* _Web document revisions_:
*** Block opens ***

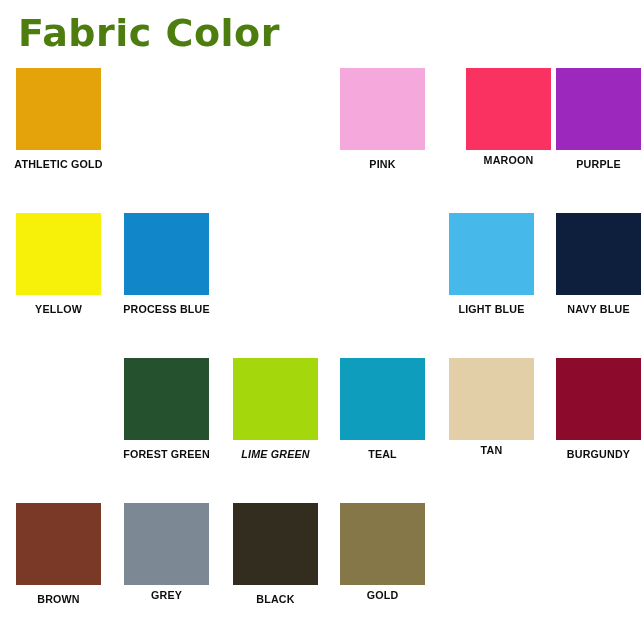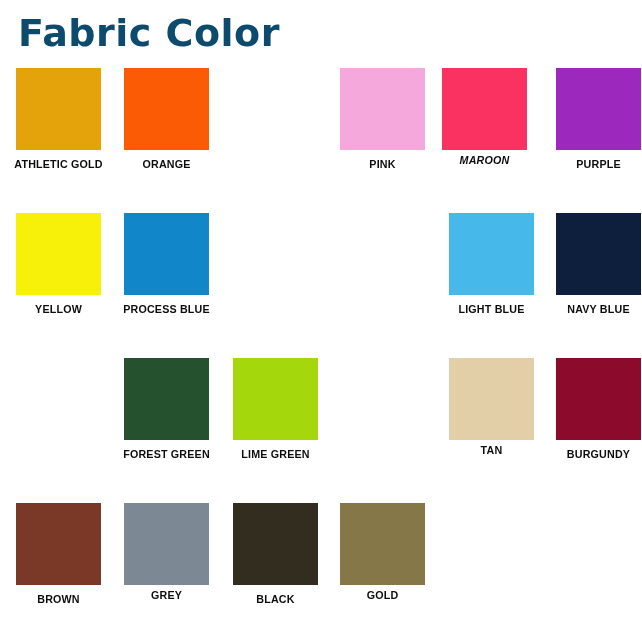--- a/index.html
+++ b/index.html
@@ -86,37 +86,33 @@
   }
 
   
   .swatch-label.raised { top: 92px; }
 </style>
 </head>
 <body>
 
 <div id="page-root">
 
-  <div class="page-title" style="color: #0c4a6e;">Fabric Color</div>
+  <div class="page-title" style="color: #4d7c0f;">Fabric Color</div>
 
   <div class="swatch-grid">
       <div class="swatch-row">
         <div class="swatch-cell" style="left: 8px;">
           <div class="swatch-chip" style="background: rgb(229, 163, 11);"></div>
           <div class="swatch-label">ATHLETIC GOLD</div>
         </div>
-        <div class="swatch-cell" style="left: 116px;">
-          <div class="swatch-chip" style="background: rgb(251, 91, 4);"></div>
-          <div class="swatch-label">ORANGE</div>
-        </div>
         <div class="swatch-cell" style="left: 332px;">
           <div class="swatch-chip" style="background: rgb(244, 168, 220);"></div>
           <div class="swatch-label">PINK</div>
         </div>
-        <div class="swatch-cell" style="left: 434px; font-style: italic;">
+        <div class="swatch-cell" style="left: 458px;">
           <div class="swatch-chip" style="background: rgb(250, 50, 98);"></div>
           <div class="swatch-label raised">MAROON</div>
         </div>
         <div class="swatch-cell" style="left: 548px;">
           <div class="swatch-chip" style="background: rgb(156, 40, 190);"></div>
           <div class="swatch-label">PURPLE</div>
         </div>
       </div>
       <div class="swatch-row">
         <div class="swatch-cell" style="left: 8px;">
@@ -134,23 +130,27 @@
         <div class="swatch-cell" style="left: 548px;">
           <div class="swatch-chip" style="background: rgb(13, 31, 60);"></div>
           <div class="swatch-label">NAVY BLUE</div>
         </div>
       </div>
       <div class="swatch-row">
         <div class="swatch-cell" style="left: 116px;">
           <div class="swatch-chip" style="background: rgb(37, 81, 47);"></div>
           <div class="swatch-label">FOREST GREEN</div>
         </div>
-        <div class="swatch-cell" style="left: 225px;">
+        <div class="swatch-cell" style="left: 225px; font-style: italic;">
           <div class="swatch-chip" style="background: rgb(164, 216, 12);"></div>
           <div class="swatch-label">LIME GREEN</div>
+        </div>
+        <div class="swatch-cell" style="left: 332px;">
+          <div class="swatch-chip" style="background: rgb(14, 157, 188);"></div>
+          <div class="swatch-label">TEAL</div>
         </div>
         <div class="swatch-cell" style="left: 441px;">
           <div class="swatch-chip" style="background: rgb(226, 207, 168);"></div>
           <div class="swatch-label raised">TAN</div>
         </div>
         <div class="swatch-cell" style="left: 548px;">
           <div class="swatch-chip" style="background: rgb(140, 10, 44);"></div>
           <div class="swatch-label">BURGUNDY</div>
         </div>
       </div>

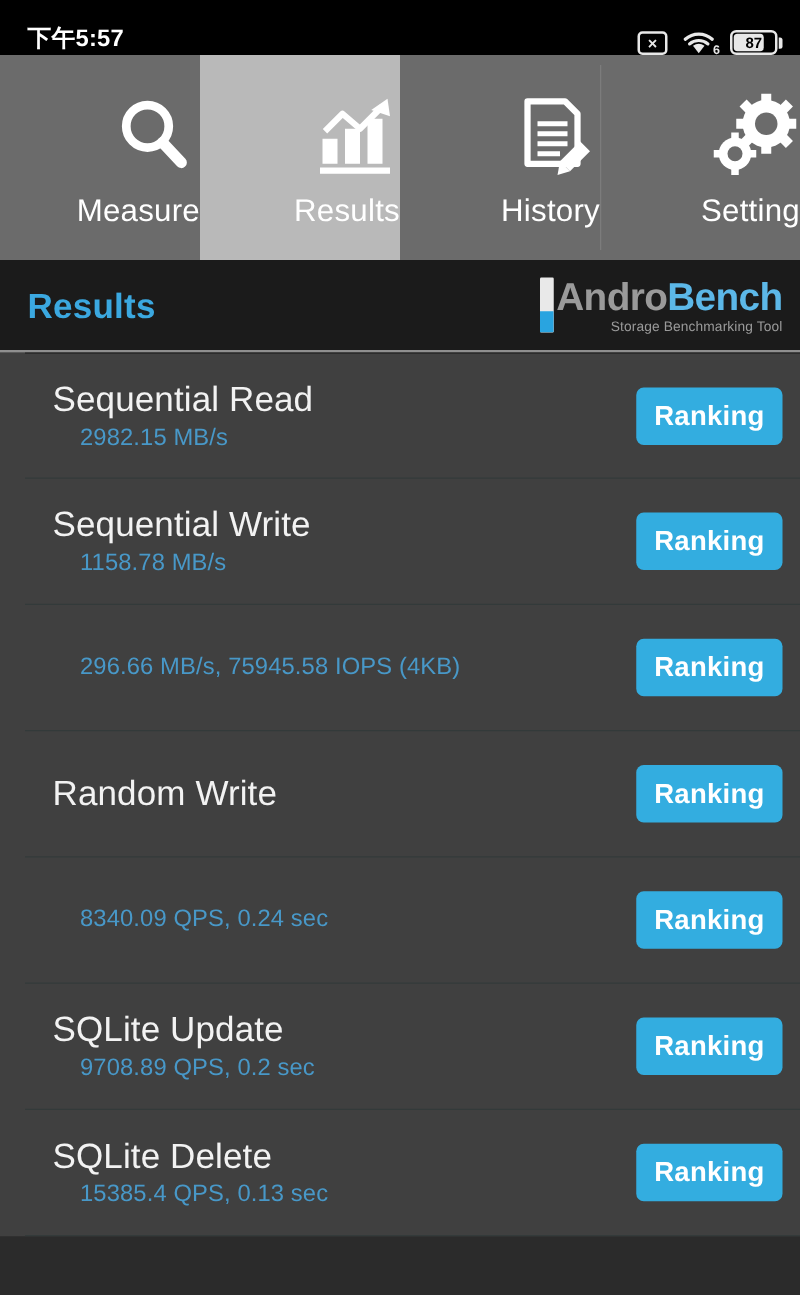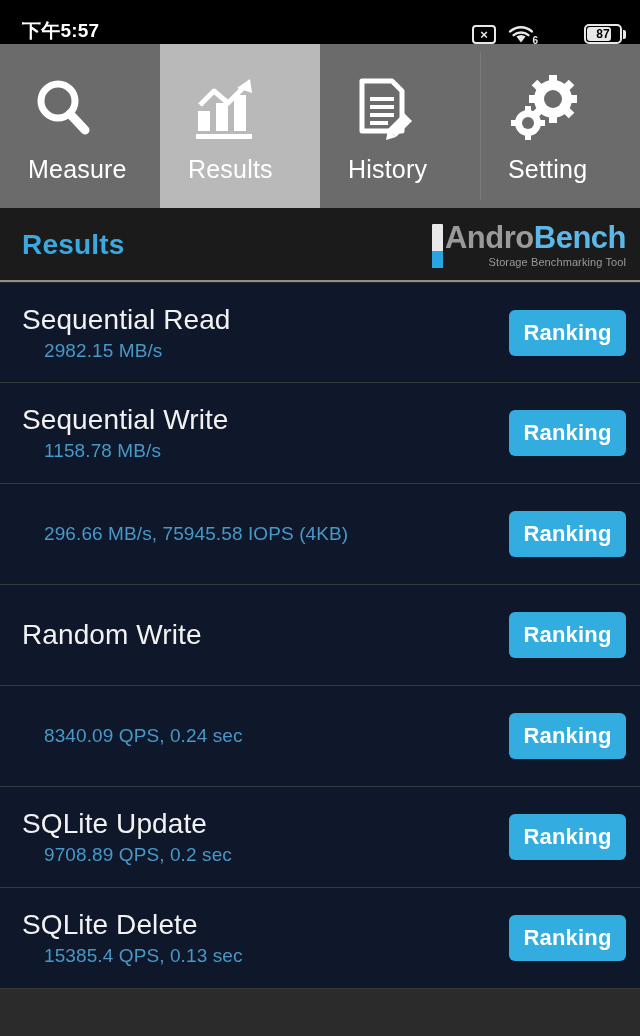--- a/index.html
+++ b/index.html
@@ -23,40 +23,40 @@
   .icon-x{
     width:24px; height:19px; border:2px solid #e8e8e8; border-radius:4px;
     display:flex; align-items:center; justify-content:center;
     font-size:13px; font-weight:bold; color:#e8e8e8; line-height:1;
   }
   .icon-wifi{ position:relative; width:28px; height:21px; }
   .icon-wifi .w-sub{
     position:absolute; right:-3px; bottom:-2px; font-size:10px; color:#e8e8e8; font-weight:bold;
   }
   .icon-batt{
-    display:flex; align-items:center;margin-left:38px;
+    display:flex; align-items:center;
   }
   .icon-batt .shell{
     width:38px; height:20px; border:2px solid #e8e8e8; border-radius:5px;
     display:flex; align-items:center; justify-content:center;
     font-size:12px; font-weight:bold; color:#000; background:transparent; position:relative;
   }
   .icon-batt .fill{
     position:absolute; left:1px; top:1px; bottom:1px; width:24px;
     background:#e8e8e8; border-radius:3px;
   }
   .icon-batt .lvl{ position:relative; z-index:2; }
   .icon-batt .nub{
     width:3px; height:9px; background:#e8e8e8; border-radius:0 2px 2px 0; margin-left:1px;
   }
 
   
   .tabbar{ height:164px; display:flex; background:#6b6b6b; }
   .tab{
-    flex:1; display:flex; flex-direction:column; align-items:flex-start; justify-content:center;
+    flex:1; display:flex; flex-direction:column; align-items:flex-end; justify-content:center;
     background:#6b6b6b; position:relative; cursor:default;padding-left:28px;
   }
   .tab + .tab::before{
     content:""; position:absolute; left:0; top:8px; bottom:8px; width:1px; background:#7c7c7c;
   }
   .tab.active{ background:#b9b9b9; }
   .tab.active::before{ background:transparent; }
   .tab.active + .tab::before{ background:transparent; }
   .tab-ico{ height:80px; display:flex; align-items:center; justify-content:center; }
   .tab-label{
@@ -68,31 +68,31 @@
   .resheader{
     height:74px; background:#1b1b1b;
     display:flex; align-items:center; justify-content:space-between;
     padding:0 14px 0 22px; position:relative;
   }
   .resheader::after{
     content:""; position:absolute; left:0; right:0; bottom:0; height:2px; background:#8f8f8f;
   }
   .res-title{ font-size:28px; font-weight:bold; color:#3ba8e0; letter-spacing:.2px; }
 
-  .logo{ display:flex; align-items:flex-end; gap:2px; }
+  .logo{ display:flex; align-items:flex-start; gap:2px; }
   .logo-bar{ width:11px; height:44px; background:#e9e9e9; border-radius:1px; position:relative; overflow:hidden; }
   .logo-bar::after{ content:""; position:absolute; left:0; right:0; bottom:0; height:17px; background:#29a4e0; }
   .logo-txt{ display:flex; flex-direction:column; }
   .logo-main{ font-size:31px; font-weight:bold; line-height:1; letter-spacing:-.5px; }
   .logo-main .a{ color:#9a9a9a; }
   .logo-main .b{ color:#5cb8e8; }
   .logo-sub{ font-size:11px; color:#9a9a9a; text-align:right; margin-top:3px; letter-spacing:.1px; }
 
   
-  .list{ background:#0f172a; }
+  .list{ background:#404040;padding-left:20px; }
   .row{
     height:101px; padding:0 14px 0 22px;
     display:flex; align-items:center; justify-content:space-between;
     border-bottom:1px solid #333a3a; position:relative;
   }
   .row:first-child{ border-top:1px solid #262626; }
   .row-txt{ display:flex; flex-direction:column; gap:4px; }
   .row-name{ font-size:28px; color:#f2f2f2; font-weight:400; letter-spacing:.1px; }
   .row-val{ font-size:19px; color:#4898c8; letter-spacing:.1px;margin-left:22px; }
   .rank-btn{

*** Block closes ***

* _Instructions to follow_:
Every entry belongs in the answer exactly as written, but no picture does.

* _The answer_:
--- a/index.html
+++ b/index.html
@@ -86,37 +86,33 @@
   }
 
   
   .swatch-label.raised { top: 92px; }
 </style>
 </head>
 <body>
 
 <div id="page-root">
 
-  <div class="page-title" style="color: #0c4a6e;">Fabric Color</div>
+  <div class="page-title" style="color: #4d7c0f;">Fabric Color</div>
 
   <div class="swatch-grid">
       <div class="swatch-row">
         <div class="swatch-cell" style="left: 8px;">
           <div class="swatch-chip" style="background: rgb(229, 163, 11);"></div>
           <div class="swatch-label">ATHLETIC GOLD</div>
         </div>
-        <div class="swatch-cell" style="left: 116px;">
-          <div class="swatch-chip" style="background: rgb(251, 91, 4);"></div>
-          <div class="swatch-label">ORANGE</div>
-        </div>
         <div class="swatch-cell" style="left: 332px;">
           <div class="swatch-chip" style="background: rgb(244, 168, 220);"></div>
           <div class="swatch-label">PINK</div>
         </div>
-        <div class="swatch-cell" style="left: 434px; font-style: italic;">
+        <div class="swatch-cell" style="left: 458px;">
           <div class="swatch-chip" style="background: rgb(250, 50, 98);"></div>
           <div class="swatch-label raised">MAROON</div>
         </div>
         <div class="swatch-cell" style="left: 548px;">
           <div class="swatch-chip" style="background: rgb(156, 40, 190);"></div>
           <div class="swatch-label">PURPLE</div>
         </div>
       </div>
       <div class="swatch-row">
         <div class="swatch-cell" style="left: 8px;">
@@ -134,23 +130,27 @@
         <div class="swatch-cell" style="left: 548px;">
           <div class="swatch-chip" style="background: rgb(13, 31, 60);"></div>
           <div class="swatch-label">NAVY BLUE</div>
         </div>
       </div>
       <div class="swatch-row">
         <div class="swatch-cell" style="left: 116px;">
           <div class="swatch-chip" style="background: rgb(37, 81, 47);"></div>
           <div class="swatch-label">FOREST GREEN</div>
         </div>
-        <div class="swatch-cell" style="left: 225px;">
+        <div class="swatch-cell" style="left: 225px; font-style: italic;">
           <div class="swatch-chip" style="background: rgb(164, 216, 12);"></div>
           <div class="swatch-label">LIME GREEN</div>
+        </div>
+        <div class="swatch-cell" style="left: 332px;">
+          <div class="swatch-chip" style="background: rgb(14, 157, 188);"></div>
+          <div class="swatch-label">TEAL</div>
         </div>
         <div class="swatch-cell" style="left: 441px;">
           <div class="swatch-chip" style="background: rgb(226, 207, 168);"></div>
           <div class="swatch-label raised">TAN</div>
         </div>
         <div class="swatch-cell" style="left: 548px;">
           <div class="swatch-chip" style="background: rgb(140, 10, 44);"></div>
           <div class="swatch-label">BURGUNDY</div>
         </div>
       </div>

--- a/index.html
+++ b/index.html
@@ -23,40 +23,40 @@
   .icon-x{
     width:24px; height:19px; border:2px solid #e8e8e8; border-radius:4px;
     display:flex; align-items:center; justify-content:center;
     font-size:13px; font-weight:bold; color:#e8e8e8; line-height:1;
   }
   .icon-wifi{ position:relative; width:28px; height:21px; }
   .icon-wifi .w-sub{
     position:absolute; right:-3px; bottom:-2px; font-size:10px; color:#e8e8e8; font-weight:bold;
   }
   .icon-batt{
-    display:flex; align-items:center;margin-left:38px;
+    display:flex; align-items:center;
   }
   .icon-batt .shell{
     width:38px; height:20px; border:2px solid #e8e8e8; border-radius:5px;
     display:flex; align-items:center; justify-content:center;
     font-size:12px; font-weight:bold; color:#000; background:transparent; position:relative;
   }
   .icon-batt .fill{
     position:absolute; left:1px; top:1px; bottom:1px; width:24px;
     background:#e8e8e8; border-radius:3px;
   }
   .icon-batt .lvl{ position:relative; z-index:2; }
   .icon-batt .nub{
     width:3px; height:9px; background:#e8e8e8; border-radius:0 2px 2px 0; margin-left:1px;
   }
 
   
   .tabbar{ height:164px; display:flex; background:#6b6b6b; }
   .tab{
-    flex:1; display:flex; flex-direction:column; align-items:flex-start; justify-content:center;
+    flex:1; display:flex; flex-direction:column; align-items:flex-end; justify-content:center;
     background:#6b6b6b; position:relative; cursor:default;padding-left:28px;
   }
   .tab + .tab::before{
     content:""; position:absolute; left:0; top:8px; bottom:8px; width:1px; background:#7c7c7c;
   }
   .tab.active{ background:#b9b9b9; }
   .tab.active::before{ background:transparent; }
   .tab.active + .tab::before{ background:transparent; }
   .tab-ico{ height:80px; display:flex; align-items:center; justify-content:center; }
   .tab-label{
@@ -68,31 +68,31 @@
   .resheader{
     height:74px; background:#1b1b1b;
     display:flex; align-items:center; justify-content:space-between;
     padding:0 14px 0 22px; position:relative;
   }
   .resheader::after{
     content:""; position:absolute; left:0; right:0; bottom:0; height:2px; background:#8f8f8f;
   }
   .res-title{ font-size:28px; font-weight:bold; color:#3ba8e0; letter-spacing:.2px; }
 
-  .logo{ display:flex; align-items:flex-end; gap:2px; }
+  .logo{ display:flex; align-items:flex-start; gap:2px; }
   .logo-bar{ width:11px; height:44px; background:#e9e9e9; border-radius:1px; position:relative; overflow:hidden; }
   .logo-bar::after{ content:""; position:absolute; left:0; right:0; bottom:0; height:17px; background:#29a4e0; }
   .logo-txt{ display:flex; flex-direction:column; }
   .logo-main{ font-size:31px; font-weight:bold; line-height:1; letter-spacing:-.5px; }
   .logo-main .a{ color:#9a9a9a; }
   .logo-main .b{ color:#5cb8e8; }
   .logo-sub{ font-size:11px; color:#9a9a9a; text-align:right; margin-top:3px; letter-spacing:.1px; }
 
   
-  .list{ background:#0f172a; }
+  .list{ background:#404040;padding-left:20px; }
   .row{
     height:101px; padding:0 14px 0 22px;
     display:flex; align-items:center; justify-content:space-between;
     border-bottom:1px solid #333a3a; position:relative;
   }
   .row:first-child{ border-top:1px solid #262626; }
   .row-txt{ display:flex; flex-direction:column; gap:4px; }
   .row-name{ font-size:28px; color:#f2f2f2; font-weight:400; letter-spacing:.1px; }
   .row-val{ font-size:19px; color:#4898c8; letter-spacing:.1px;margin-left:22px; }
   .rank-btn{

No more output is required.